### How to complete this task
Where an image appears in the data, omit it and reproduce the rest exactly.

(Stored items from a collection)
· · · ·

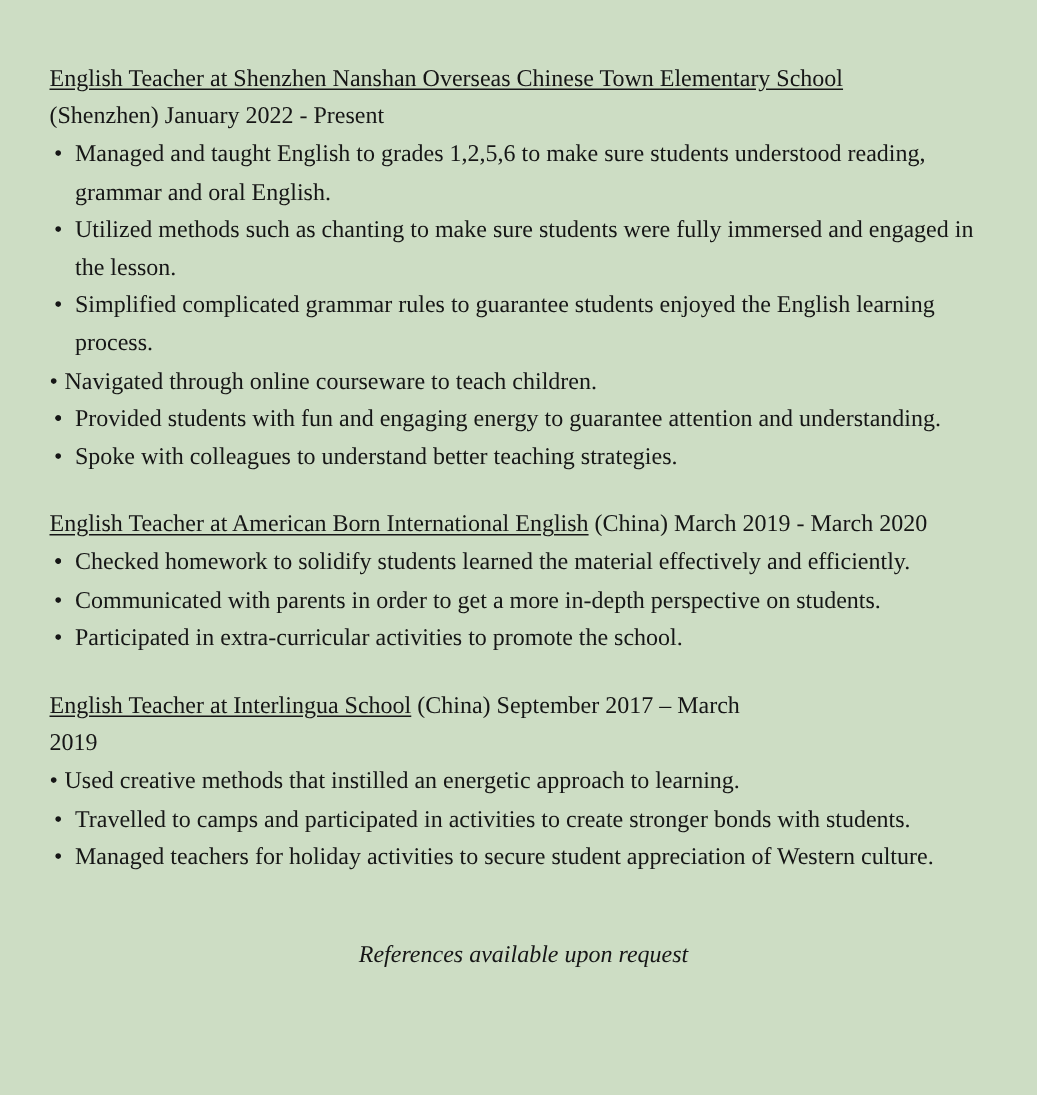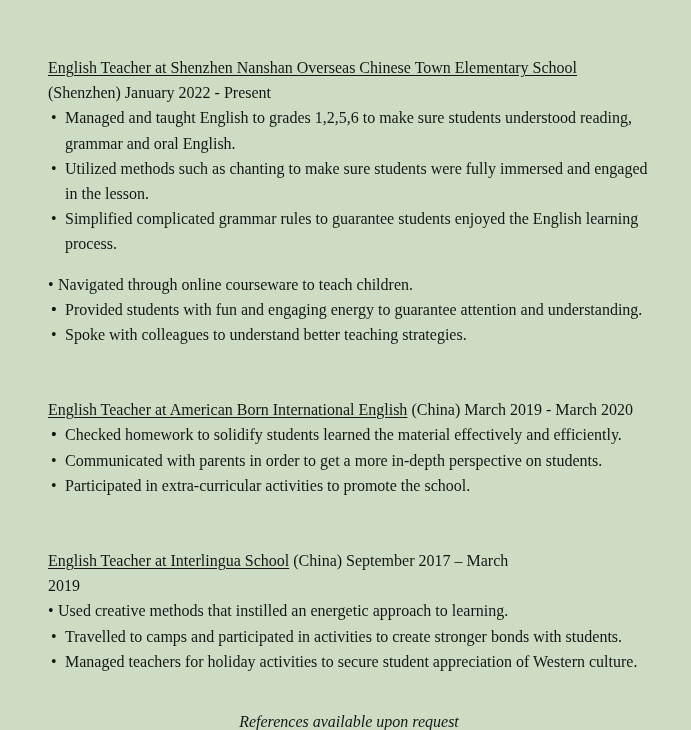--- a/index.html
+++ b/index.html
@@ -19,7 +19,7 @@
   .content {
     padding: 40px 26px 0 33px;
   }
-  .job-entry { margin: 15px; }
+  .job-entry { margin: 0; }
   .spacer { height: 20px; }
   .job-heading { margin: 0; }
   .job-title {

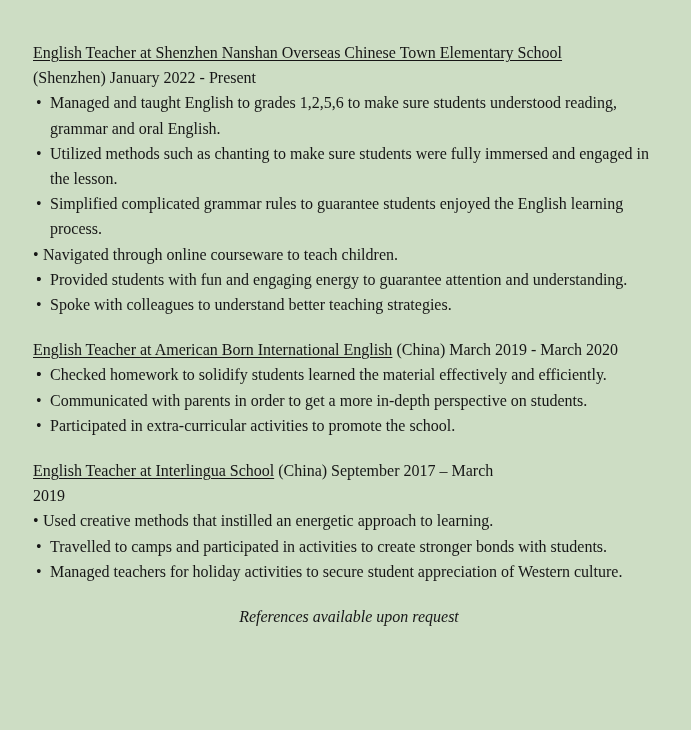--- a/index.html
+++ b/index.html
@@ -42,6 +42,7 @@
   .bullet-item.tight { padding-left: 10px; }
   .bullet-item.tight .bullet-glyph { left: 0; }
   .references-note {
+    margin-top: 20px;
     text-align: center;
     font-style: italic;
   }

· · · ·

### Answer below
--- a/index.html
+++ b/index.html
@@ -19,7 +19,7 @@
   .content {
     padding: 40px 26px 0 33px;
   }
-  .job-entry { margin: 15px; }
+  .job-entry { margin: 0; }
   .spacer { height: 20px; }
   .job-heading { margin: 0; }
   .job-title {

--- a/index.html
+++ b/index.html
@@ -42,6 +42,7 @@
   .bullet-item.tight { padding-left: 10px; }
   .bullet-item.tight .bullet-glyph { left: 0; }
   .references-note {
+    margin-top: 20px;
     text-align: center;
     font-style: italic;
   }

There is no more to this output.